Work task: Give the number of lines in the listing that contain "可支配所得平均數每戶", with no other words.

______________________________

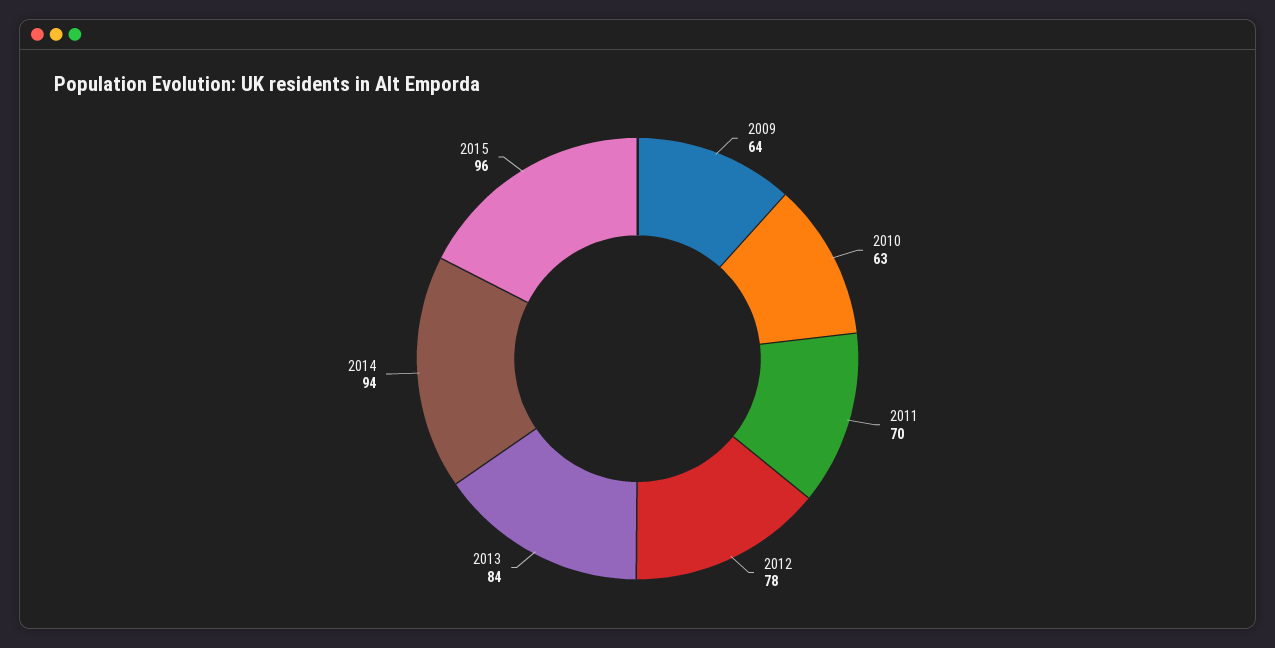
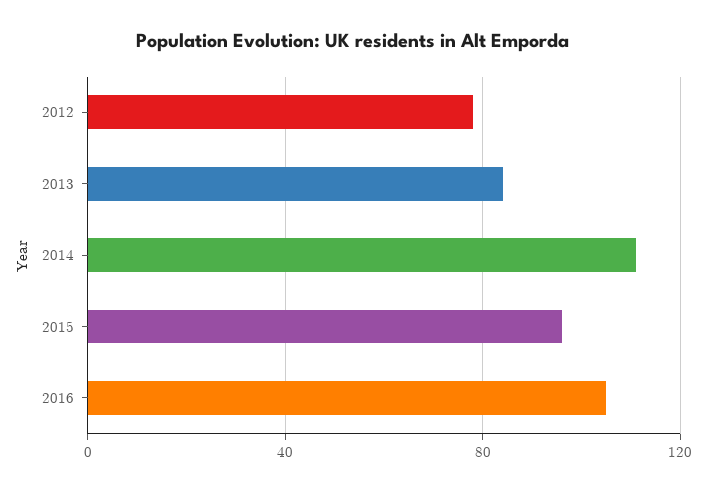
2009: 64 -> none
2010: 63 -> none
2011: 70 -> none
2014: 94 -> 110
2016: none -> 105

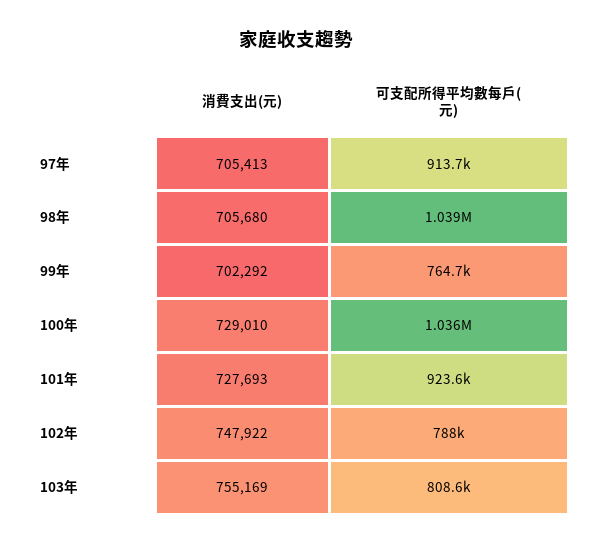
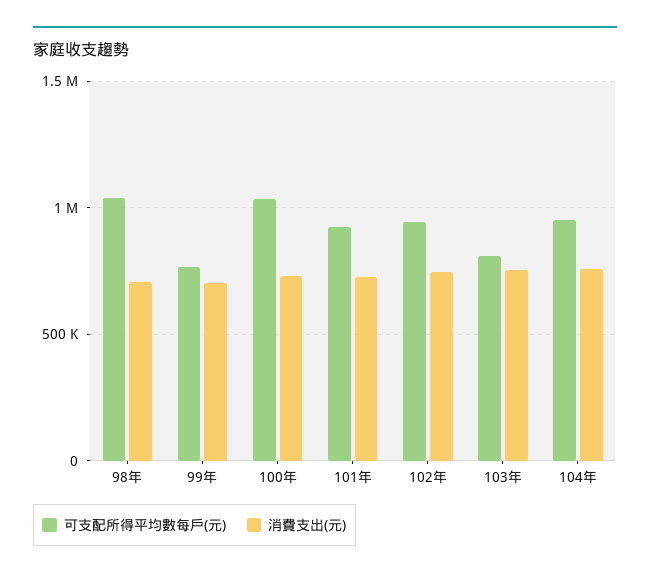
消費支出(元), 97年: 705413 -> none
可支配所得平均數每戶(元), 97年: 913700 -> none
可支配所得平均數每戶(元), 102年: 788000 -> 950000
可支配所得平均數每戶(元), 104年: none -> 950000
消費支出(元), 104年: none -> 750000

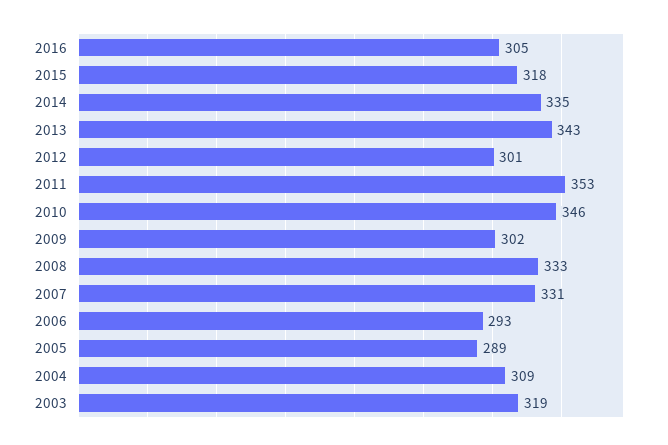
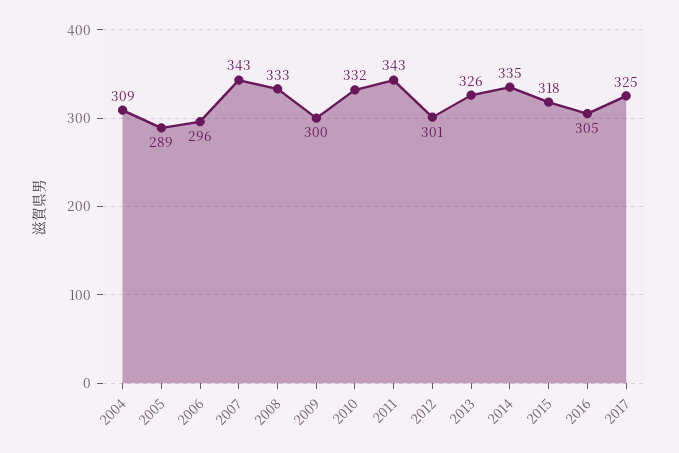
2013: 343 -> 326
2011: 353 -> 343
2010: 346 -> 332
2009: 302 -> 300
2007: 331 -> 343
2006: 293 -> 296
2003: 319 -> none
2017: none -> 325

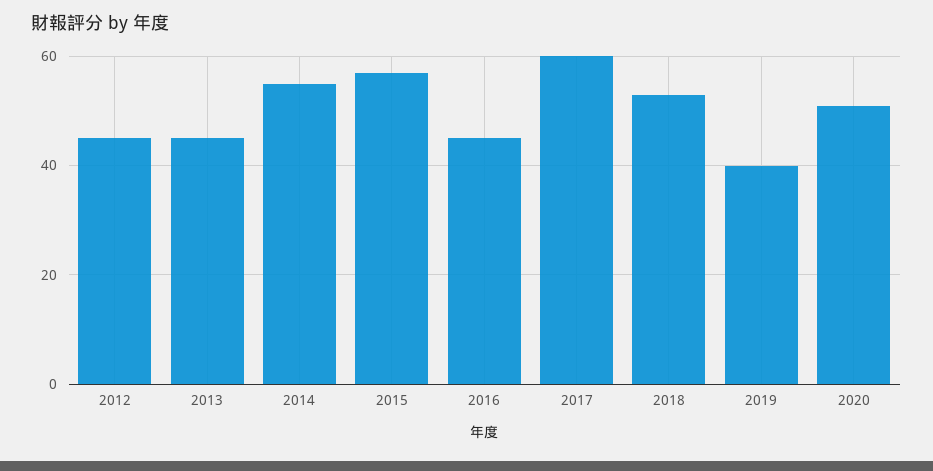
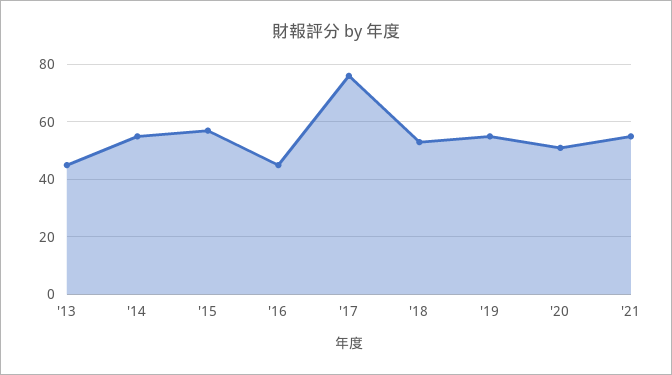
2012: 45 -> none
2017: 60 -> 75
2019: 40 -> 55
'21: none -> 55

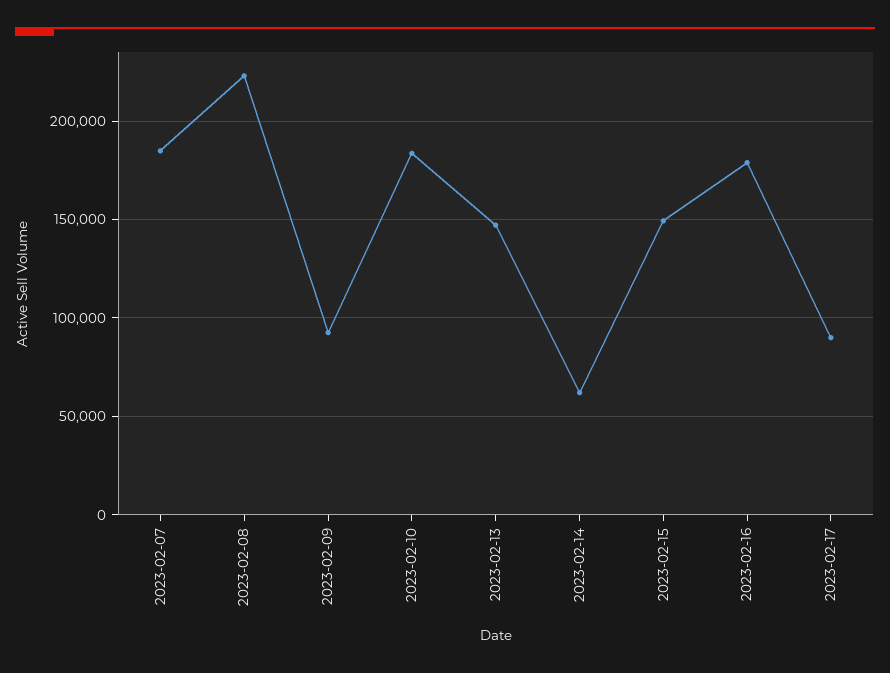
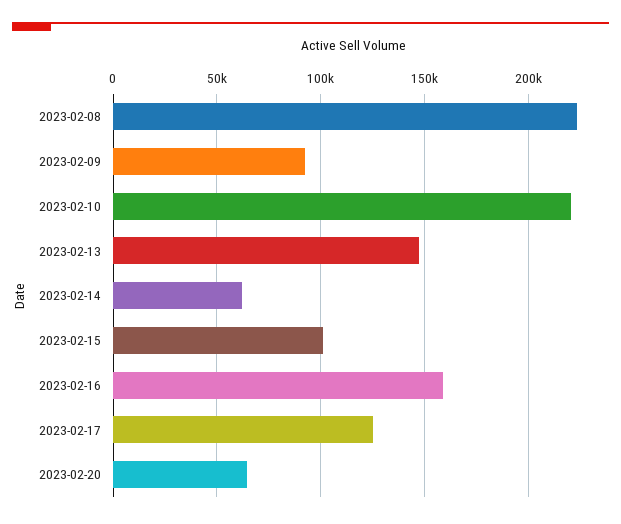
2023-02-07: 185000 -> none
2023-02-10: 185000 -> 220000
2023-02-15: 150000 -> 100000
2023-02-16: 180000 -> 160000
2023-02-17: 90000 -> 125000
2023-02-20: none -> 65000

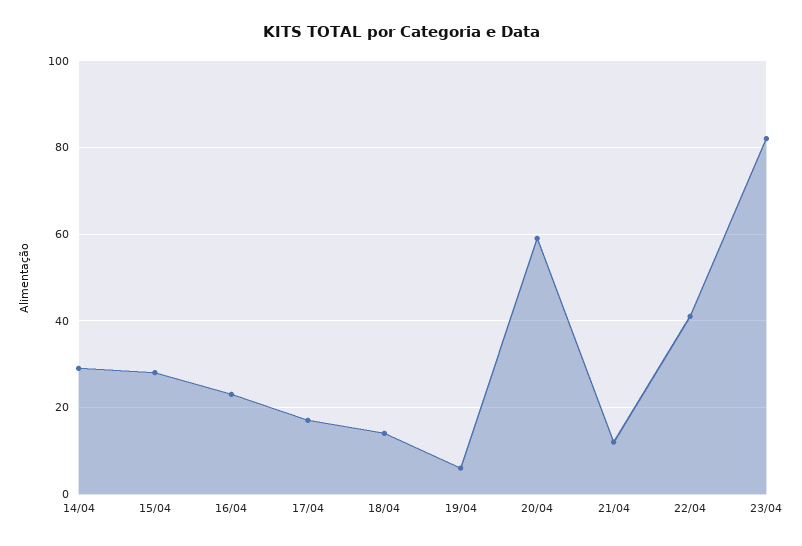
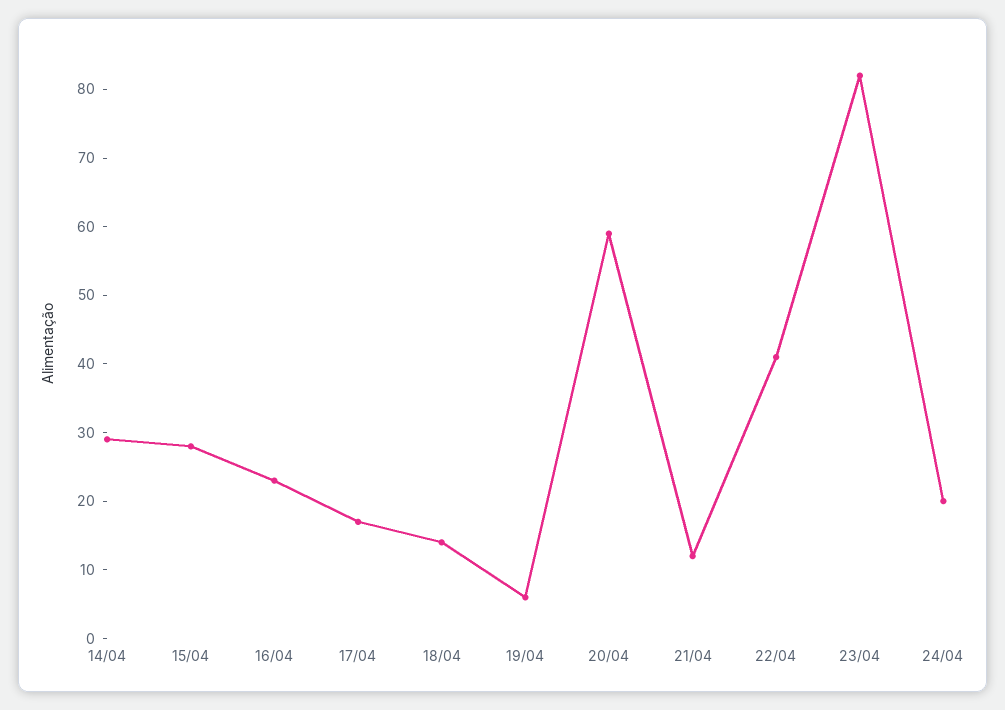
24/04: none -> 20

______________________________

Final answer: 3